Work item: From the records below, copy every line that contains the word "other".

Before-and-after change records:
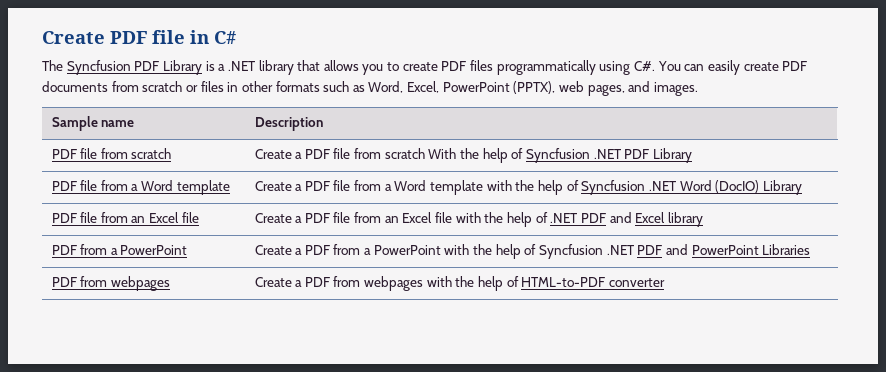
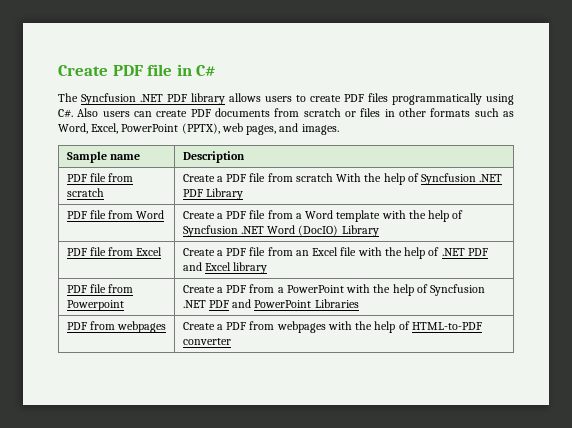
- The Syncfusion PDF Library is a .NET library that allows you to create PDF files programmatically using C#. You can easily create PDF documents from scratch or files in other formats such as Word, Excel, PowerPoint (PPTX), web pages, and images.
+ The Syncfusion .NET PDF library allows users to create PDF files programmatically using C#. Also users can create PDF documents from scratch or files in other formats such as Word, Excel, PowerPoint (PPTX), web pages, and images.
- PDF file from a Word template | Create a PDF file from a Word template with the help of Syncfusion .NET Word (DocIO) Library
+ PDF file from Word | Create a PDF file from a Word template with the help of Syncfusion .NET Word (DocIO) Library
- PDF file from an Excel file | Create a PDF file from an Excel file with the help of .NET PDF and Excel library
+ PDF file from Excel | Create a PDF file from an Excel file with the help of .NET PDF and Excel library
- PDF from a PowerPoint | Create a PDF from a PowerPoint with the help of Syncfusion .NET PDF and PowerPoint Libraries
+ PDF file from Powerpoint | Create a PDF from a PowerPoint with the help of Syncfusion .NET PDF and PowerPoint Libraries

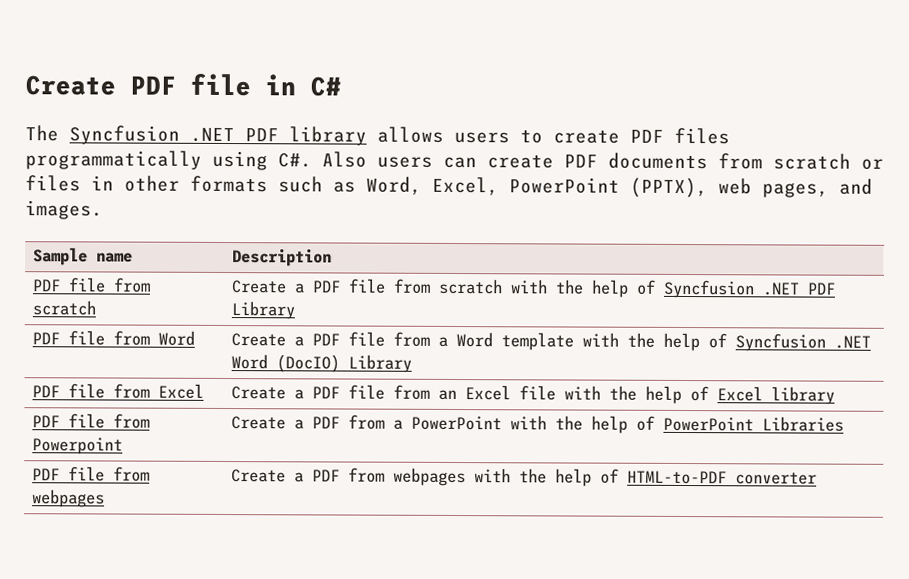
- PDF file from scratch | Create a PDF file from scratch With the help of Syncfusion .NET PDF Library
+ PDF file from scratch | Create a PDF file from scratch with the help of Syncfusion .NET PDF Library
- PDF file from Excel | Create a PDF file from an Excel file with the help of .NET PDF and Excel library
+ PDF file from Excel | Create a PDF file from an Excel file with the help of Excel library
- PDF file from Powerpoint | Create a PDF from a PowerPoint with the help of Syncfusion .NET PDF and PowerPoint Libraries
+ PDF file from Powerpoint | Create a PDF from a PowerPoint with the help of PowerPoint Libraries
- PDF from webpages | Create a PDF from webpages with the help of HTML-to-PDF converter
+ PDF file from webpages | Create a PDF from webpages with the help of HTML-to-PDF converter

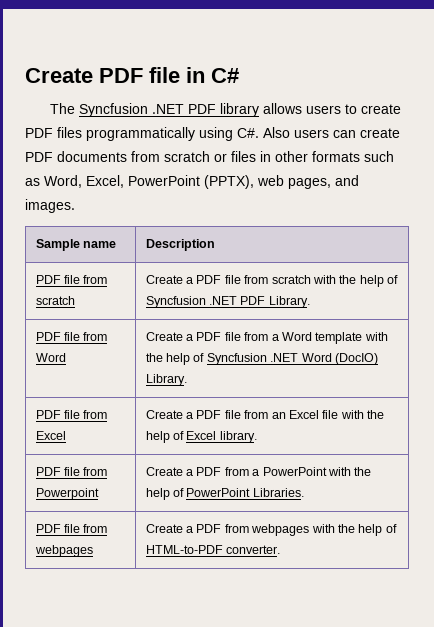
- PDF file from scratch | Create a PDF file from scratch with the help of Syncfusion .NET PDF Library
+ PDF file from scratch | Create a PDF file from scratch with the help of Syncfusion .NET PDF Library.
- PDF file from Word | Create a PDF file from a Word template with the help of Syncfusion .NET Word (DocIO) Library
+ PDF file from Word | Create a PDF file from a Word template with the help of Syncfusion .NET Word (DocIO) Library.
- PDF file from Excel | Create a PDF file from an Excel file with the help of Excel library
+ PDF file from Excel | Create a PDF file from an Excel file with the help of Excel library.
- PDF file from Powerpoint | Create a PDF from a PowerPoint with the help of PowerPoint Libraries
+ PDF file from Powerpoint | Create a PDF from a PowerPoint with the help of PowerPoint Libraries.
- PDF file from webpages | Create a PDF from webpages with the help of HTML-to-PDF converter
+ PDF file from webpages | Create a PDF from webpages with the help of HTML-to-PDF converter.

Solution for this task:
- The Syncfusion PDF Library is a .NET library that allows you to create PDF files programmatically using C#. You can easily create PDF documents from scratch or files in other formats such as Word, Excel, PowerPoint (PPTX), web pages, and images.
+ The Syncfusion .NET PDF library allows users to create PDF files programmatically using C#. Also users can create PDF documents from scratch or files in other formats such as Word, Excel, PowerPoint (PPTX), web pages, and images.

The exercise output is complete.